Method: For this pilot study, we used a cross-sectional design to examine pain interference (Brief Pain Inventory-Short Form), cognitive function (Mini-Mental State Exam), and depressive symptoms (15-item Geriatric Depression Scale) in 52 older (≥65) communicative adults with AD who reported being free from chronic pain requiring daily analgesics.
Results: Pain was reported to interfere with general activity (13.5%), mood (13.5%), walking ability (13.5%), normal work (11.5%), enjoyment of life (11.5%), relationships with other people (9.6%), and sleep (9.6%). Pain interference was significantly positively correlated with both cognitive function (rs = 0.46, p = 0.001) and depressive symptomology (rs = 0.45, p = 0.001), indicating that greater reported pain interference was associated with better cognitive function and more depressive symptoms.
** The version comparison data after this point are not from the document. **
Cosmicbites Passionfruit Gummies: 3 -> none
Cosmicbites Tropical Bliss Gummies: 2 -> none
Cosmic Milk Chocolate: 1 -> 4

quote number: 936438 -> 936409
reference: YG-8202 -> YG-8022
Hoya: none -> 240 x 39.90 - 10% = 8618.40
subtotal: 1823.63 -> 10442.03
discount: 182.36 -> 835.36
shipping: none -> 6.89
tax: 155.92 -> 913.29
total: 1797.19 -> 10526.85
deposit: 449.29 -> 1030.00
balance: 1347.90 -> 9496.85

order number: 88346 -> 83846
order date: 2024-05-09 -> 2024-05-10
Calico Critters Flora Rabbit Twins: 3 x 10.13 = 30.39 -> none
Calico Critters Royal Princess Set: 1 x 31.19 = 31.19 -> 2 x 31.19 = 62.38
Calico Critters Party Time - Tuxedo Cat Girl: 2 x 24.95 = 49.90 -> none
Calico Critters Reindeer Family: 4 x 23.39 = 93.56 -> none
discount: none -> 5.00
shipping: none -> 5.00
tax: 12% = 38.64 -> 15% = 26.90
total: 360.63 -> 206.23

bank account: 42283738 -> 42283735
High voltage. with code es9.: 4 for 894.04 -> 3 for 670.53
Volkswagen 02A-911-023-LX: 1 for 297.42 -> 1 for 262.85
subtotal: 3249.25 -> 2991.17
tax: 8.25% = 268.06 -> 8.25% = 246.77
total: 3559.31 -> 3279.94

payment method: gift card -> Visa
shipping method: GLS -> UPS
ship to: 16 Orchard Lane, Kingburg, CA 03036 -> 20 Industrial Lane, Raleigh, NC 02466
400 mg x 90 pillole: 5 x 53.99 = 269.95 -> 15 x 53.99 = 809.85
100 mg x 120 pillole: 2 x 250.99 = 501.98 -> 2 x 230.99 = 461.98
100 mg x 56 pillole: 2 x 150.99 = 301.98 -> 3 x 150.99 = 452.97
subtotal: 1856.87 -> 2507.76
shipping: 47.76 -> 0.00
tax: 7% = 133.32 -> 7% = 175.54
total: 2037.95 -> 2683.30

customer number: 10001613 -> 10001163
Conclusion: Among older people with AD who report being free from chronic pain requiring daily analgesics, 2 in 10 are at risk of pain interference and depressive symptoms. Those with better cognitive function reported more pain interference and depressive symptoms, meaning pain is likely to be under-reported as AD progresses. Clinicians should regularly assess pain interference and depressive symptoms in older persons with AD to identify pain that might be otherwise overlooked..
Keywords: Dementia; community dwelling adults with dementia; end-of-life; pain assessment.